I cannot remember the last time I’ve scrolled through my emails all bleary-eyed in bed only to discover in a split second, reading the header for one incoming press release, that I need to get up immediately, reach for the laptop and start typing furiously.
The top-line messages make for stark and depressing reading. The Southbank Centre has announced it is at risk of closure until at least April 2021, noting that since its closure on 17 March (my that seems like a life away) and despite furloughing the majority of its staff, its reserves have run dry as a result of the economic impact of COVID-19. They expect to face a deficit of £5.1 million at the end of the financial year in 2021.
The Southbank Centre estimates hosting 3,500 events a year, a significant number of which are staged in the Royal Festival Hall – the last remaining iconic symbol of hope from 1951 Festival of Britain, the post-second world war celebration for the nation.
It’s home to eight orchestras, an extensive creative learning programme that reaches young people and families, and supports a variety of communities in need in the surrounding area.
It gets 37% of its income from the Arts Council. The mandatory closure of its revenue stream – the venues, bars and restaurants – has resulted in a loss of 60% of its income.
The timing of the press release is quite something coming hard on the heels of the most spectacular car crash of a press briefing given by the Prime Minister last night.
Despite calls (even from Brexit Fanboy Steve Baker) for Johnson’s special adviser
Lord Voldemort Dominic Cummings to be fired, the Prime Minister doubled-down saying that in driving up to Durham with his family whilst his wife was infected with Coronavirus Cummings was doing his bit to stop the virus spreading.
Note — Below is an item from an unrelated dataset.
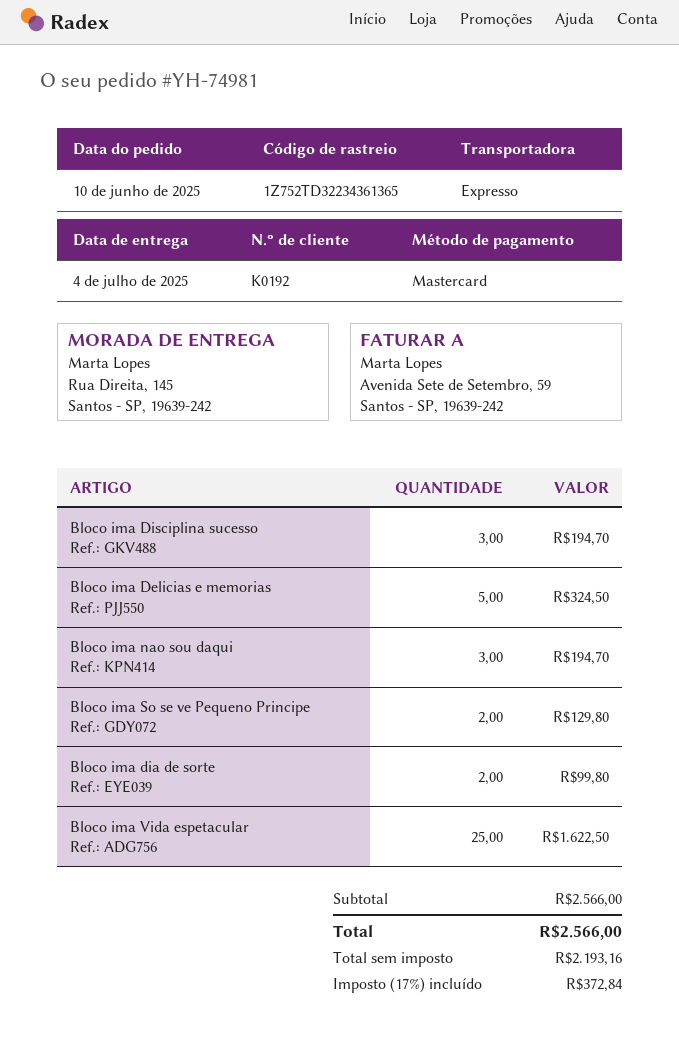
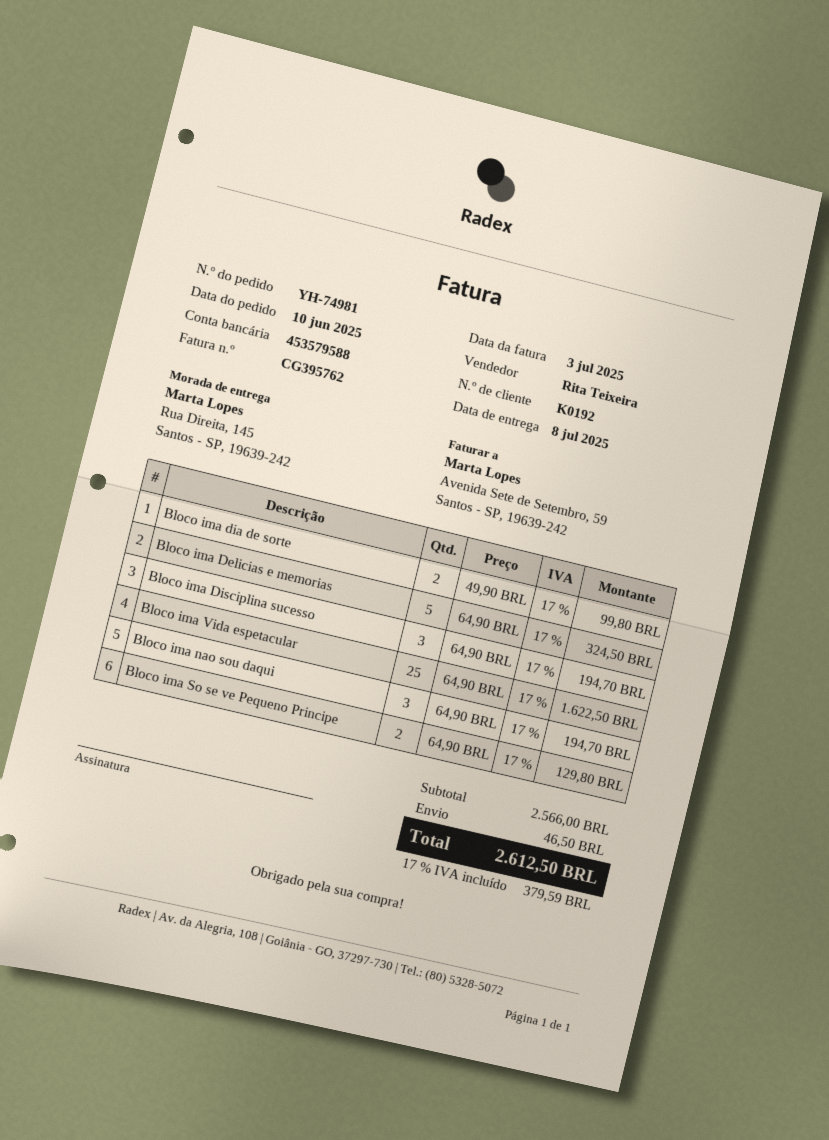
delivery date: 2025-07-04 -> 2025-07-08
shipping: none -> 46.50
tax: 17% = 372.84 -> 17% = 379.59
total: 2566.00 -> 2612.50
The event confirmed for nearly everyone in the country with half a brain cell that the instruction to stay home, save lives and save the NHS, didn’t apply to all of us after all, and that despite flagrantly breaking the rules, Boris’ crutch could still stick around and the guidance doesn’t need to change.
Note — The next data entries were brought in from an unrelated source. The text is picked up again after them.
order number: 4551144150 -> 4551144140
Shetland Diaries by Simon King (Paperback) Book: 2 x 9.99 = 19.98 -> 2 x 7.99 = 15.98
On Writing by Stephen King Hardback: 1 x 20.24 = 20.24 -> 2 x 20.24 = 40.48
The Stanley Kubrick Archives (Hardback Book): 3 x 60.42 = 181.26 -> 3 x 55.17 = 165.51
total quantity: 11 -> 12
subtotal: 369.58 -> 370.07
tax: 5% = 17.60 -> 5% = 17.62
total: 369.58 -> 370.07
We have a leader who is a leader only in name, unable to take decisive action, who is himself being led by a complete fool.
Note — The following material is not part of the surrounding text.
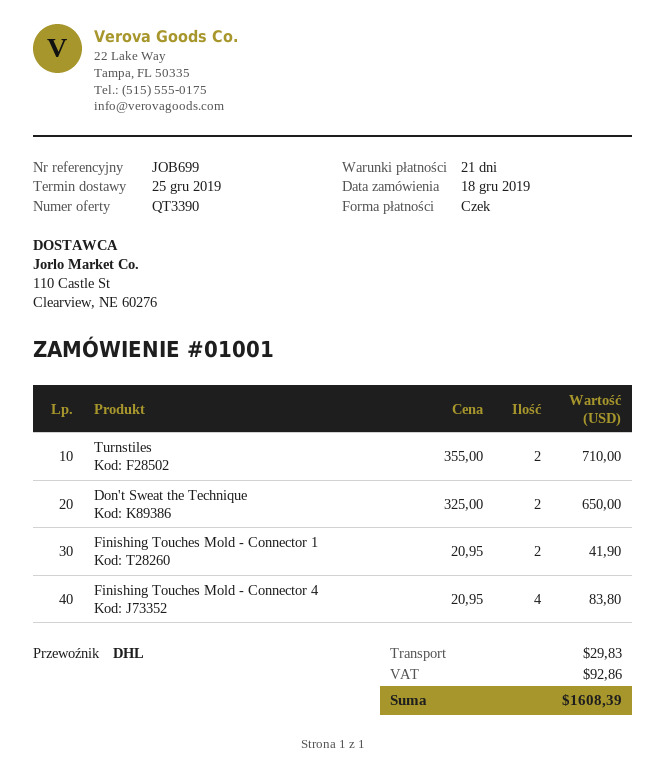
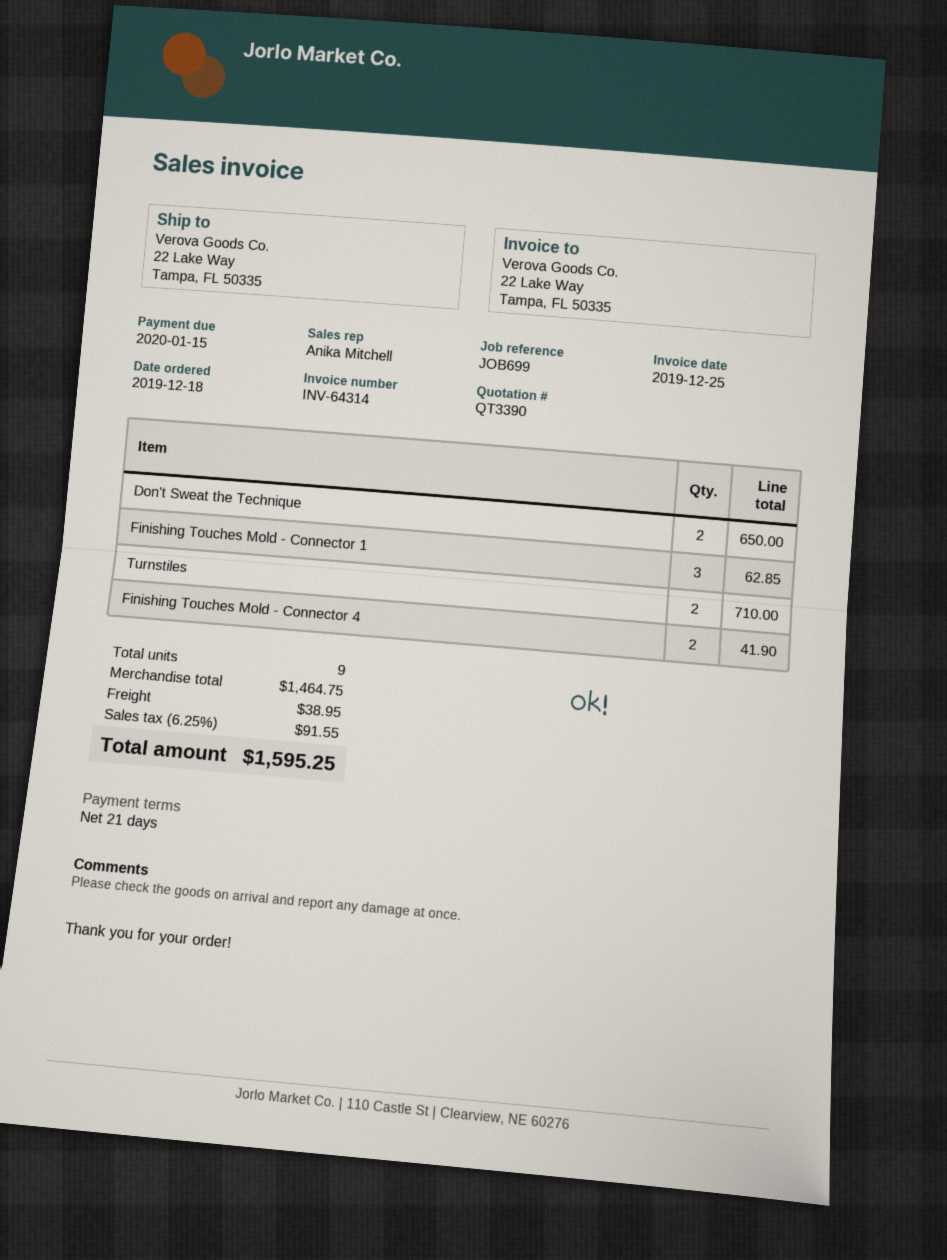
Finishing Touches Mold - Connector 1: 2 for 41.90 -> 3 for 62.85
Finishing Touches Mold - Connector 4: 4 for 83.80 -> 2 for 41.90
shipping: 29.83 -> 38.95
tax: 92.86 -> 91.55
total: 1608.39 -> 1595.25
What hope for the arts? The Southbank Centre’s call for urgent government support depressing because of the stark reality that is now before our eyes.
Because if the Prime Minister can’t fire a man whose arrogance and entitlement looks set to undermine a public health campaign at a moment in time when the economy is screwed and shows little sign of recovering anytime soon, then what hope does an arts organisation (and the rest of the UK’s arts economy) have?
The writing is on the wall. Our cultural economy is over, its rapid decline presided over by people who have no clue what they’re doing.